2020 Graduate Rosy Glos wins Merrill Presidential Scholarship

Huge congratulations to Rosy Glos for being named as a 2020 Merrill Presidential Scholar. Rosy is one of 35 students at Cornell to receive this prestigious award, highlighting her place in the top 1% of graduating seniors. Since 1988, the Merrill Presidential Scholars Program has honored Cornell University’s most outstanding graduating seniors, while also recognizing the teachers who have played a significant role in ensuring their success. Each scholar selected is given an opportunity to recognize the high school teacher who most inspired their scholastic development and the Cornell faculty member who most significantly contributed to their college experience. In a normal year, we’d be celebrating Rosy at a lovely convocation ceremony in which both the faculty member (me!!!) and Rosy’s botany high school teacher, David Streib, from New Roots School would be present.  One of the amazing aspects of the Merrill Scholarship is the direct way in which Rosy will now be giving back to her community: A STAR (Special Teachers Are Recognized) Scholarship will be named in honor of David Streib, awarded to a Cornell student with financial need from Rosy’s hometown.

Click here for more information about the Merrill Presidential Scholarship Program and the 2020 cohort of scholars.

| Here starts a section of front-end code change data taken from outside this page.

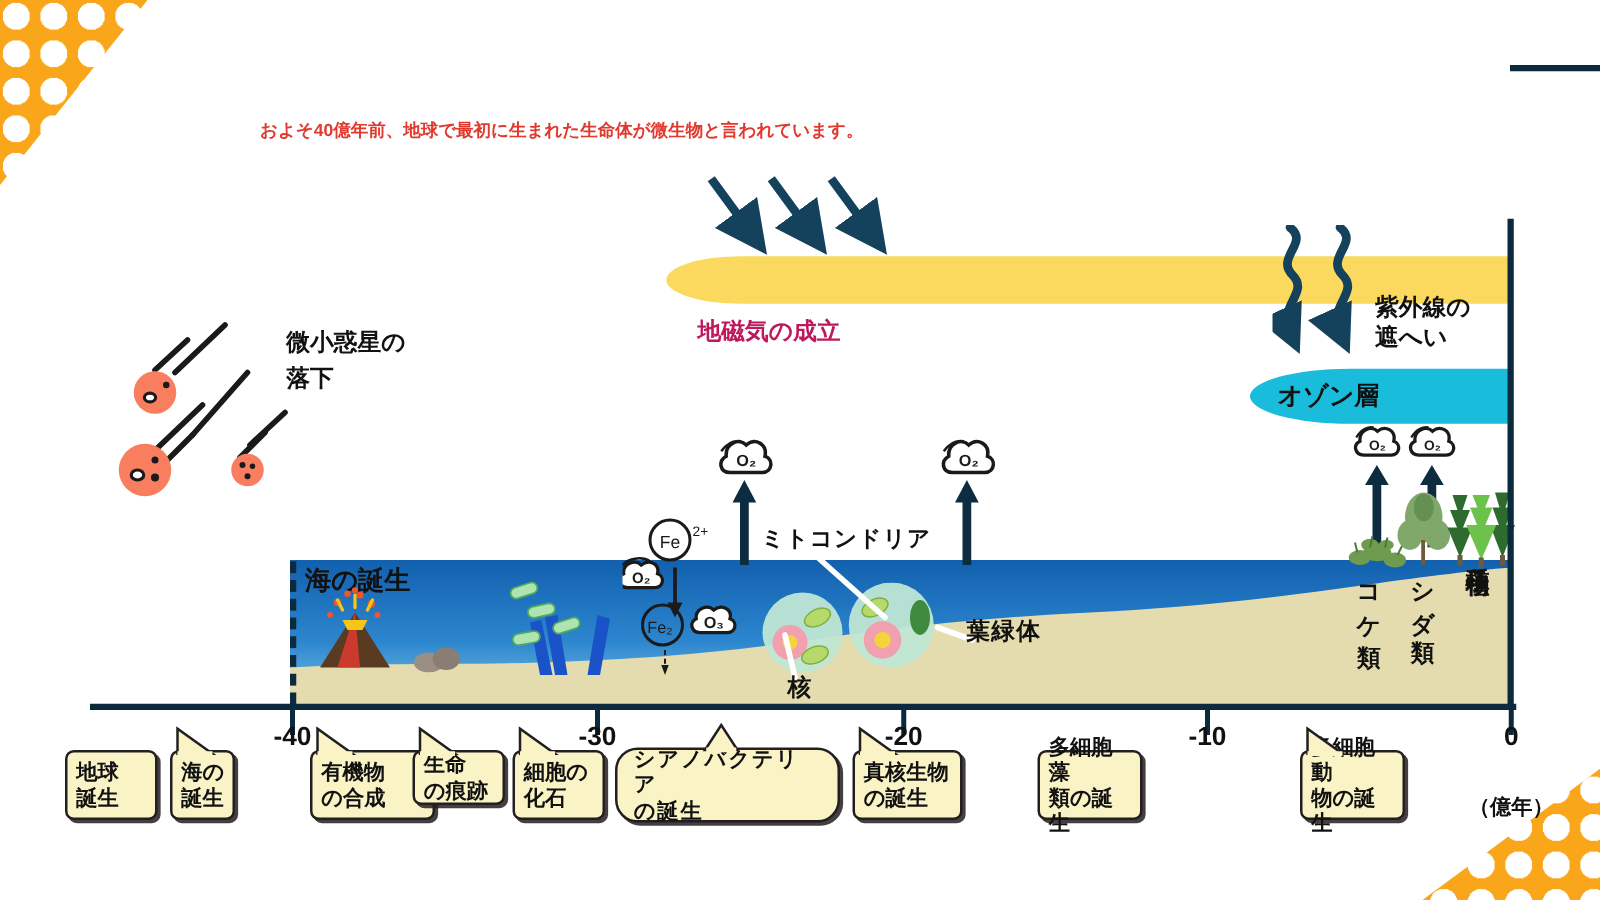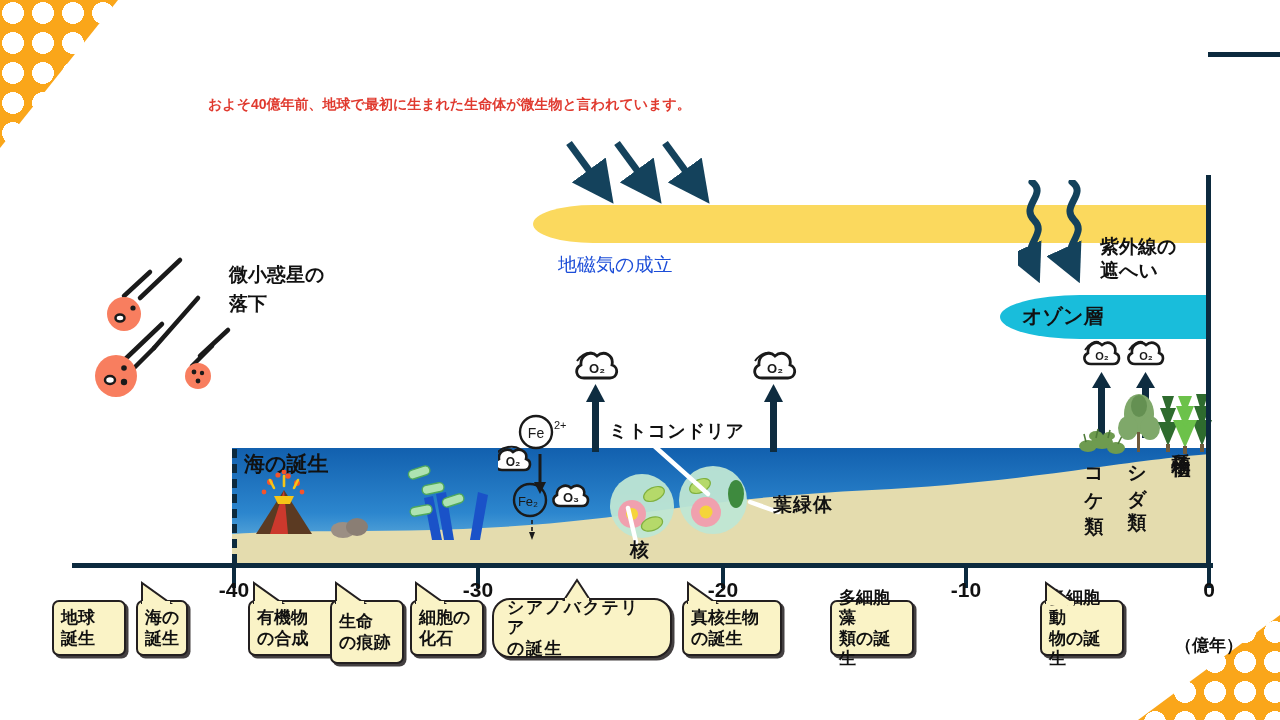--- a/index.html
+++ b/index.html
@@ -82,7 +82,7 @@
     border-radius: 60px 0 0 60px / 19px 0 0 19px;
   }
   .mag-lbl {
-    left: 558px; top: 252px; font-size: 19px; font-weight: normal; color: #1d4ed8;
+    left: 558px; top: 252px; font-size: 19px; font-weight: bold; color: #be185d;
     white-space: nowrap;
   }
   .charged-lbl {

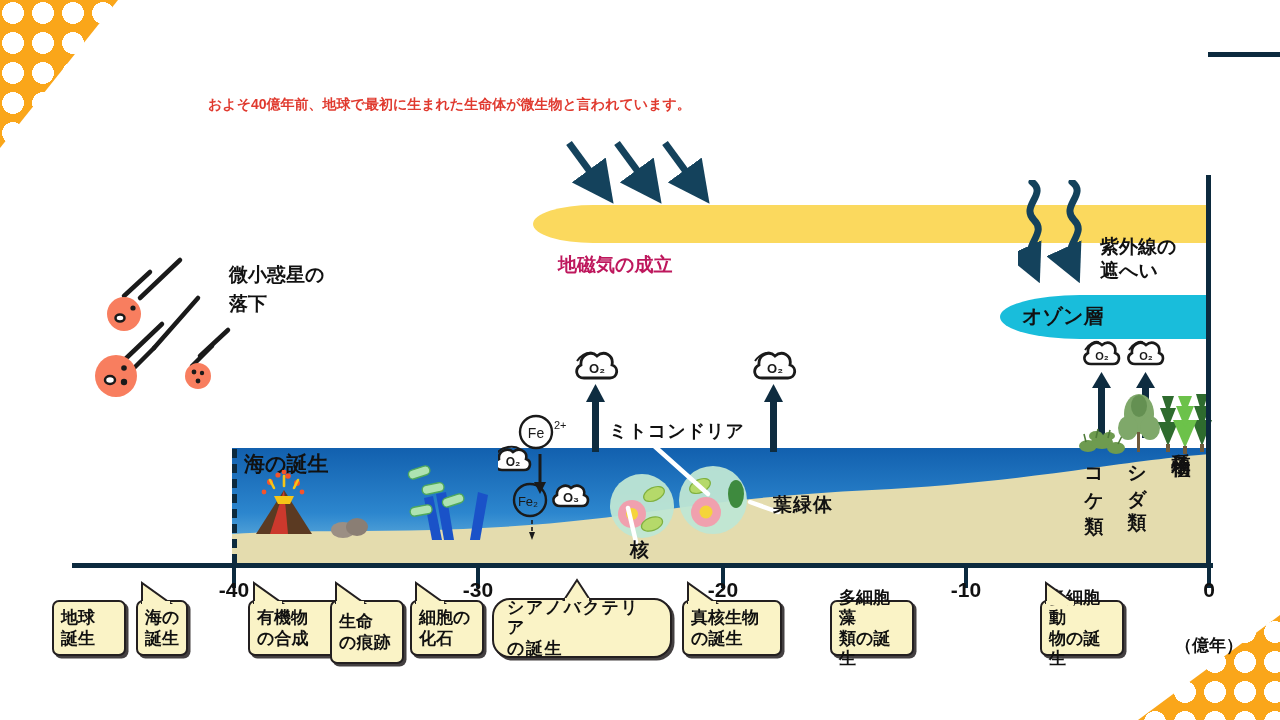--- a/index.html
+++ b/index.html
@@ -472,7 +472,7 @@
           <path d="M2,22 L2,2 L30,22 Z" fill="#FAF3C6" stroke="#231f20" stroke-width="2"></path>
           <path d="M2,22 L30,22" stroke="#FAF3C6" stroke-width="4"></path>
         </svg>
-        <div class="callout" style="width: 74px; height: 64px; display: flex; align-items: center;">生命
+        <div class="callout" style="width: 74px; height: 44px; display: flex; align-items: center;">生命
 の痕跡</div>
       </div>
       <div class="abs" style="left: 410px; top: 600px; width: 74px;">

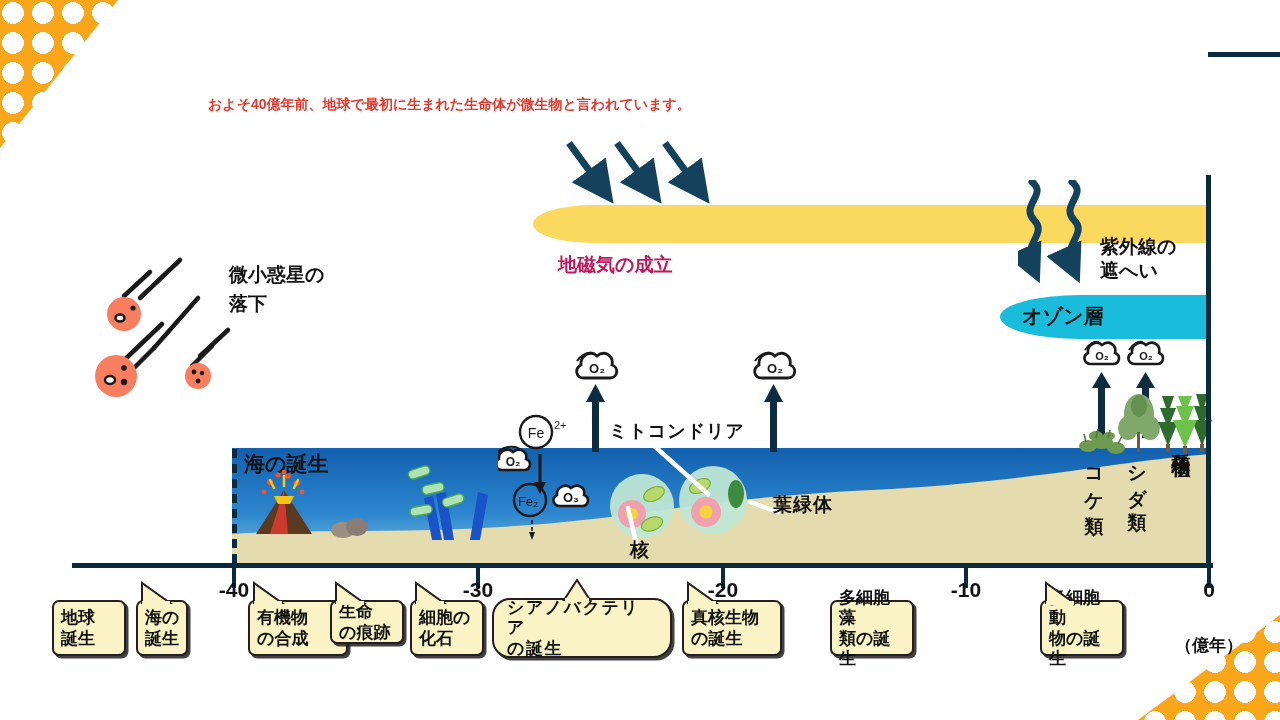--- a/index.html
+++ b/index.html
@@ -496,7 +496,7 @@
           <path d="M2,22 L2,2 L30,22 Z" fill="#FAF3C6" stroke="#231f20" stroke-width="2"></path>
           <path d="M2,22 L30,22" stroke="#FAF3C6" stroke-width="4"></path>
         </svg>
-        <div class="callout" style="width: 100px; height: 56px; display: flex; align-items: center;">真核生物
+        <div class="callout" style="width: 88px; height: 56px; display: flex; align-items: center;">真核生物
 の誕生</div>
       </div>
       <div class="abs" style="left: 830px; top: 600px; width: 84px;">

Rosy worked on two fundamental research projects in the Specht Lab:  she first worked with Erika Styger in IP-CALS and traveled to Suriname to meet with farmers and collect rice seed in order to investigate links between genotype and phenotype in cultivated rice of the Sa’amaka people; then switched gears to complete an honors thesis in collaboration with NSF Postdoctoral Fellow Shayla Salzman, characterizing diversity and evolution of leaf anatomical traits across the cycad genus Zamia.  For her senior thesis project, Rosy travelled to the Montgomery Botanical Center and Fairchild Botanical Gardens (Miami, Florida) to collect, preserve, section, and stain leaf material from their living collections.  Rosy continues to stain and image Zamia leaves from her home base on Kingbird Farm located just southeast of Ithaca NY.